Abrí los ojos como platos.
—¿Gerrity?
—Vino a verme después del tiroteo. Juró que tenía pruebas que demostraban que había estado en el cementerio esa noche, y me aseguró que me complicaría la vida si no saldaba esa deuda.
—¿Tenía la pistola?
—No lo dijo directamente, pero, en los dos años que han pasado desde entonces, nadie se ha puesto en contacto conmigo.
—¿Le pagaste?
—Le seguí el rollo. Gerrity había pasado toda su carrera sobornando a la gente, así que no me habría costado mucho escarbar en su pasado y sacar todos sus trapos sucios para complicarle la vida a él también. Él era muy consciente de eso. Así que nos quedamos en un punto muerto, hasta que Darius regresó a la ciudad.
—Y decidiste ir tras él.
Devlin seguía con la mirada clavada en la llama de esa vela.
—Me contaste que seguiste a Gerrity hasta una casa de la calle America. Eso me hizo pensar que su intención era ofrecerle un trato a Darius.
—Ahora entiendo por qué tenías tanta prisa por encontrar ese revólver. Eso es lo que andabas buscando en su oficina, ¿verdad?

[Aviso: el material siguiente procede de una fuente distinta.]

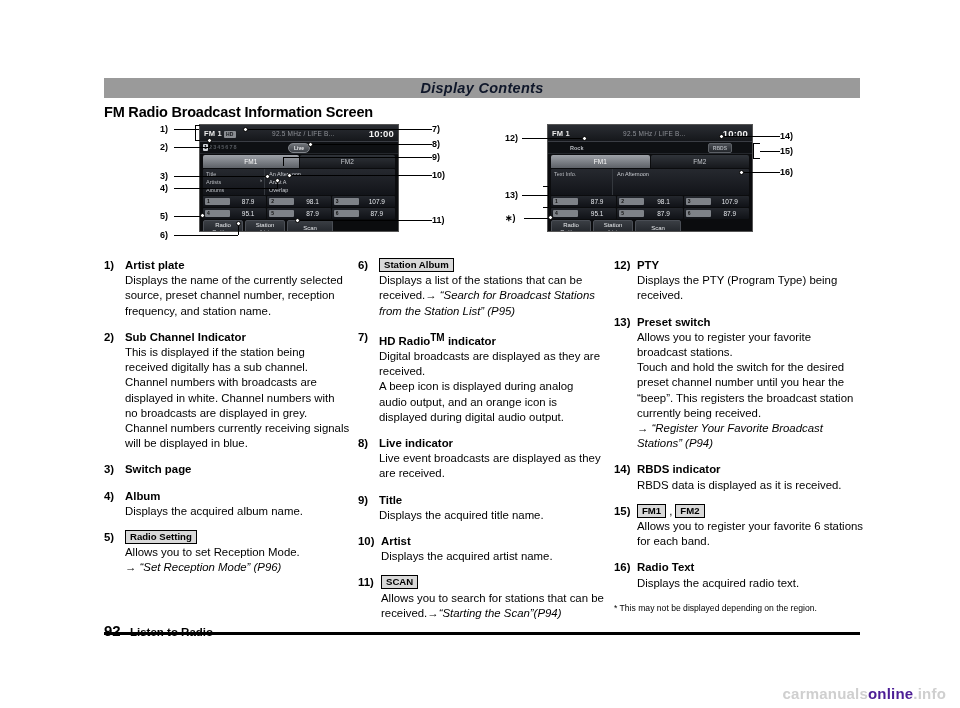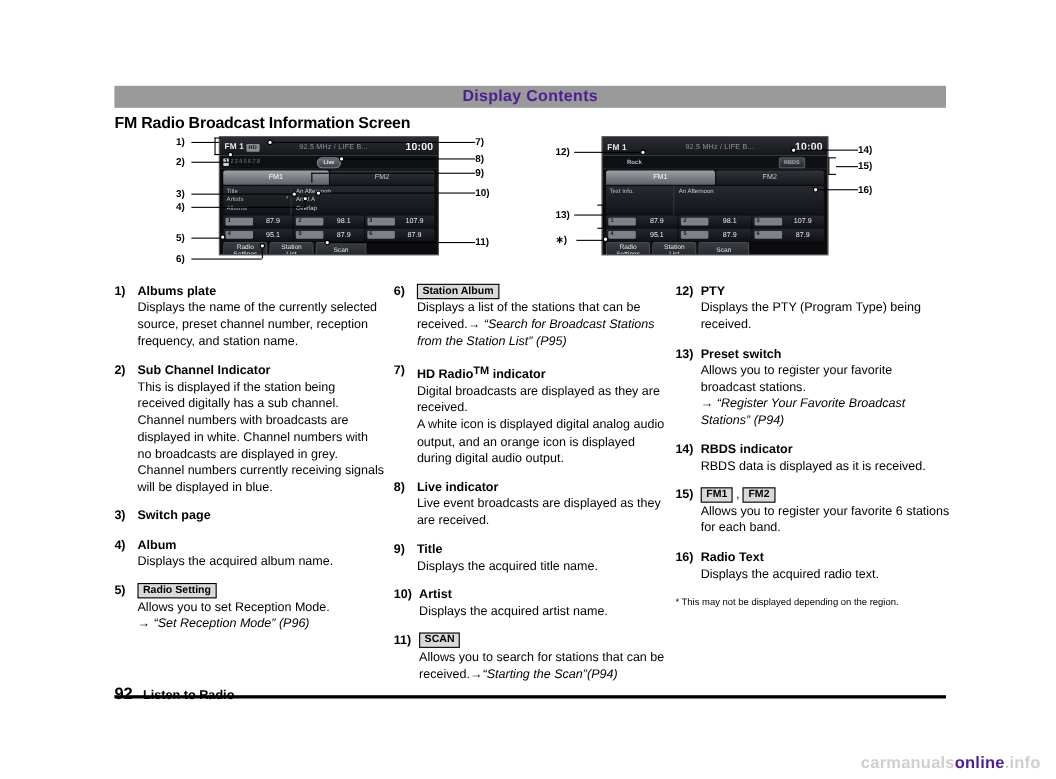--- a/index.html
+++ b/index.html
@@ -16,7 +16,7 @@
     background:#9a9a9a;display:flex;align-items:center;justify-content:center;
   }
   .title-bar span{
-    color:#4c1d95;font-weight:bold;font-size:14.5px;letter-spacing:.3px;
+    color:#0f172a;font-weight:bold;font-size:14.5px;letter-spacing:.3px;font-style:italic;
   }
   .section-title{
     position:absolute;left:104px;top:104px;

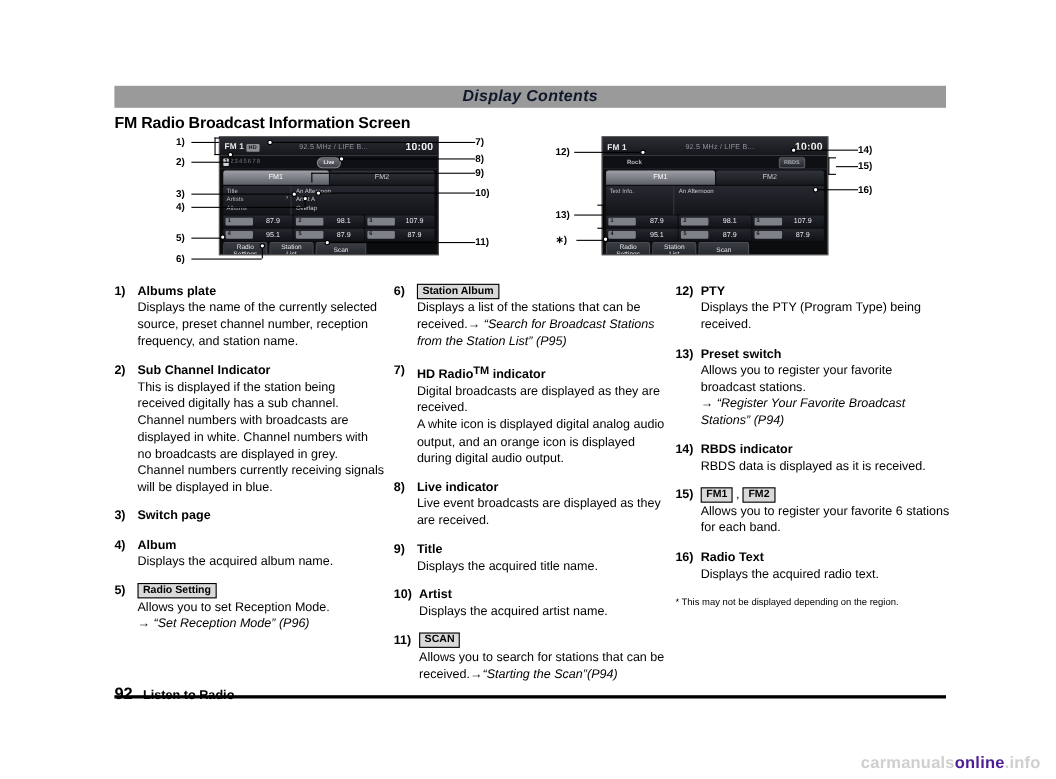--- a/index.html
+++ b/index.html
@@ -423,7 +423,7 @@
     <div class="item">
       <div class="item-head">
           <span class="num">1)</span>
-          <span class="head-txt">Albums plate</span>
+          <span class="head-txt">Artist plate</span>
         </div>
       <div class="body-txt">Displays the name of the currently selected source, preset channel number, reception frequency, and station name.</div>
     </div>

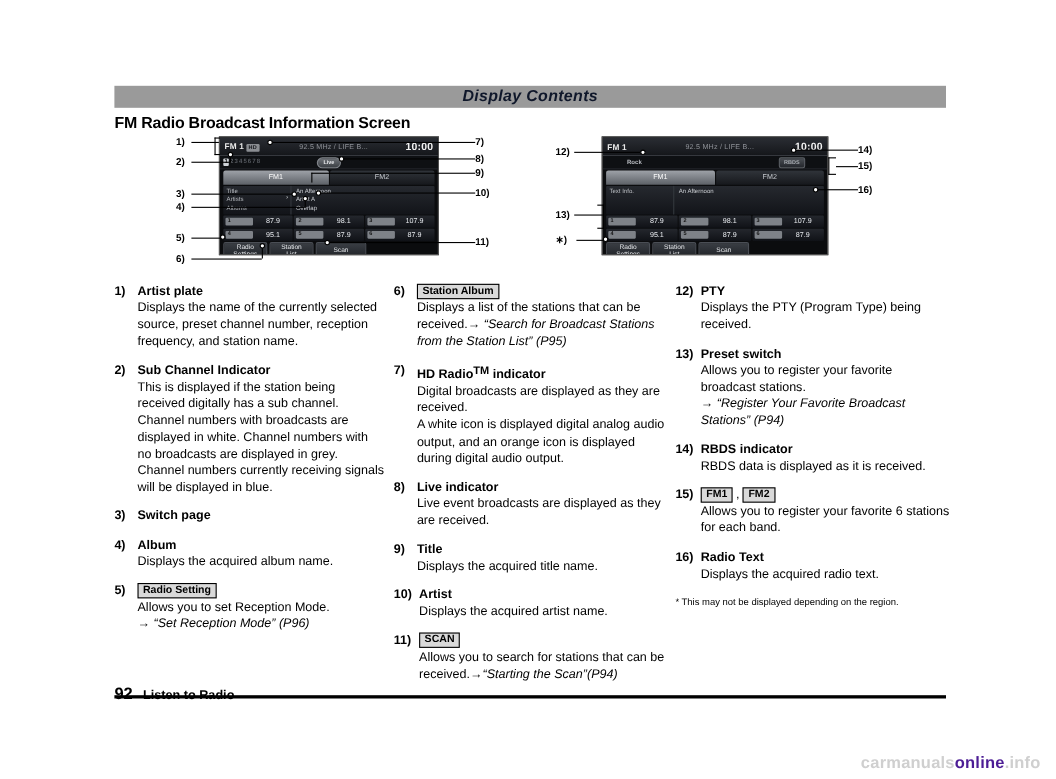--- a/index.html
+++ b/index.html
@@ -517,6 +517,7 @@
           <span class="head-txt">Preset switch</span>
         </div>
       <div class="body-txt w">Allows you to register your favorite broadcast stations.</div>
+      <div class="body-txt w">Touch and hold the switch for the desired preset channel number until you hear the “beep”. This registers the broadcast station currently being received.</div>
       <div class="body-txt w"><span>→</span> <span class="ital">“Register Your Favorite Broadcast Stations” (P94)</span></div>
     </div>
     <div class="item">

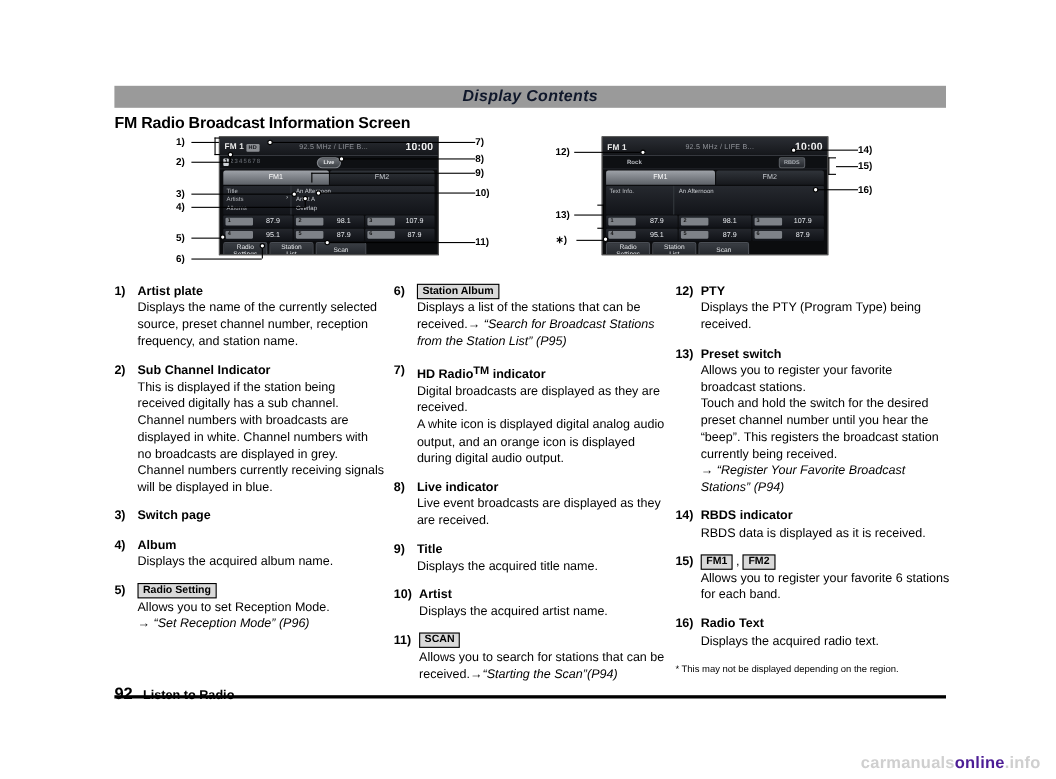--- a/index.html
+++ b/index.html
@@ -471,7 +471,7 @@
           <span class="head-txt"><span>HD Radio</span><span class="sup">TM</span> <span>indicator</span></span>
         </div>
       <div class="body-txt">Digital broadcasts are displayed as they are received.</div>
-      <div class="body-txt">A white icon is displayed digital analog audio output, and an orange icon is displayed during digital audio output.</div>
+      <div class="body-txt">A beep icon is displayed during analog audio output, and an orange icon is displayed during digital audio output.</div>
     </div>
     <div class="item">
       <div class="item-head">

—Sí. Pero llegué demasiado tarde.
—Y bien, ¿quién crees que mató a Gerrity?
—Darius, por supuesto. Seguramente con la pistola que Gerrity le vendió. Ahí tienes otra ironía.

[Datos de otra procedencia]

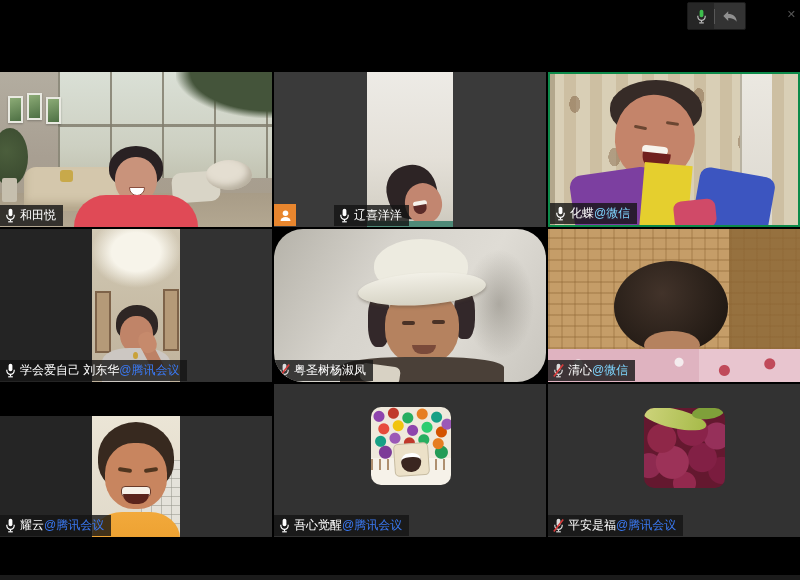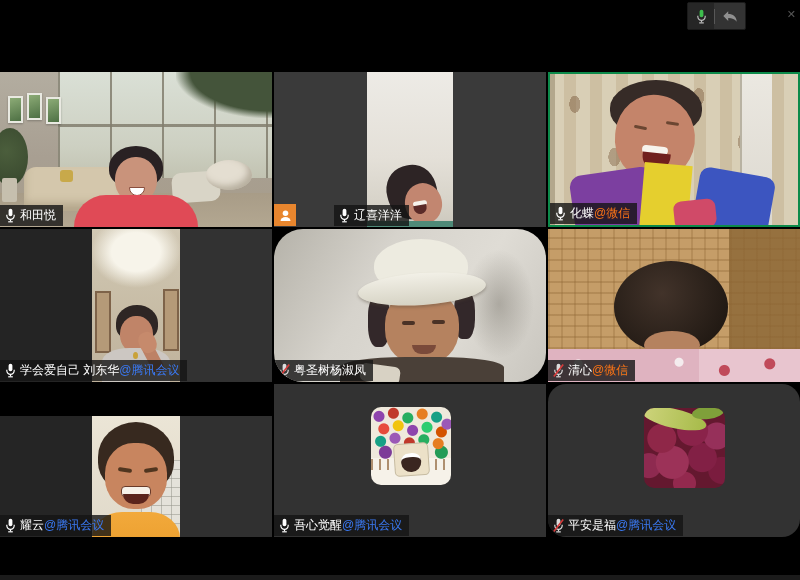--- a/index.html
+++ b/index.html
@@ -31,7 +31,7 @@
          background:rgba(20,20,20,.8);color:#fff;font-size:12px;padding:0 7px 0 5px;
          white-space:nowrap;z-index:5;}
   .label .micwrap{display:flex;align-items:center;margin-right:4px;}
-  .sfx-green{color:#f97316;}
+  .sfx-green{color:#7dd3fc;}
   .sfx-blue{color:#3a79f3;}
   .avatar-badge{position:absolute;left:0;bottom:1px;width:22px;height:22px;background:#e8862e;
                 display:flex;align-items:center;justify-content:center;z-index:5;}

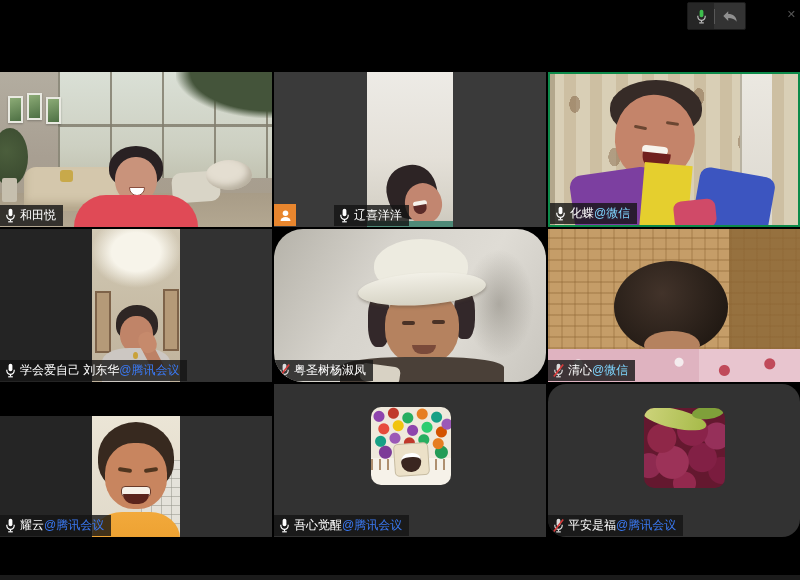--- a/index.html
+++ b/index.html
@@ -196,7 +196,7 @@
     border-radius:42% 42% 50% 50%;border-top:4px solid #fff;}
 
   
-  .t9{background:#323232;border-radius:18px;}
+  .t9{background:#323232;}
   .t9-sticker{left:96px;top:24px;width:81px;height:80px;border-radius:10px;overflow:hidden;
     background-color:#64182f;background-image:
     radial-gradient(circle 15px at 22% 38%,#8f2748 0 14px,transparent 15px),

—Pero no viste el cadáver. ¿Cómo sabes que murió de un balazo?
—Una conjetura lógica.
Le miré con miedo.
—Si ese revólver aparece, la policía lo rastreará y averiguará que fue el arma con la que dispararon a Robert. Si descubren que estuviste en el cementerio el día en que lo asesinaron y que irrumpiste en el despacho de Gerrity la misma noche en que murió…
—Motivos, los recursos suficientes y una oportunidad —repitió Devlin.
—¿Qué piensas hacer?
—Tengo que dar con ese revólver antes de que encuentren el cadáver.
—Eso no será fácil si Darius lo tiene en su poder. Ethan me comentó que tiene admiradores por todo Charleston.
—Yo también tengo mis contactos en esta ciudad —dijo, y acarició el medallón de plata con el pulgar.
—Por eso no has querido ir al hospital —murmuré.
—Hay una ventana rota en el despacho de un tipo muerto. No es el momento más apropiado para acudir a urgencias a que me curen un corte —explicó.
—Y por eso me dijiste que mantuviéramos las distancias —añadí.
—No quería que Darius te utilizara para llegar hasta mí —confesó, y posó una mano sobre mi rodilla.
—Ya sabe quién soy. Y no hay modo de detenerle, porque puede meterse en mis sueños.
—Eso es una ridiculez —espetó Devlin—. El único poder que ejerce es el que tú le das. No le permitas que juegue contigo.
—Creo que es demasiado tarde —musité, y una brisa repentina apagó todas las velas que alumbraban la habitación.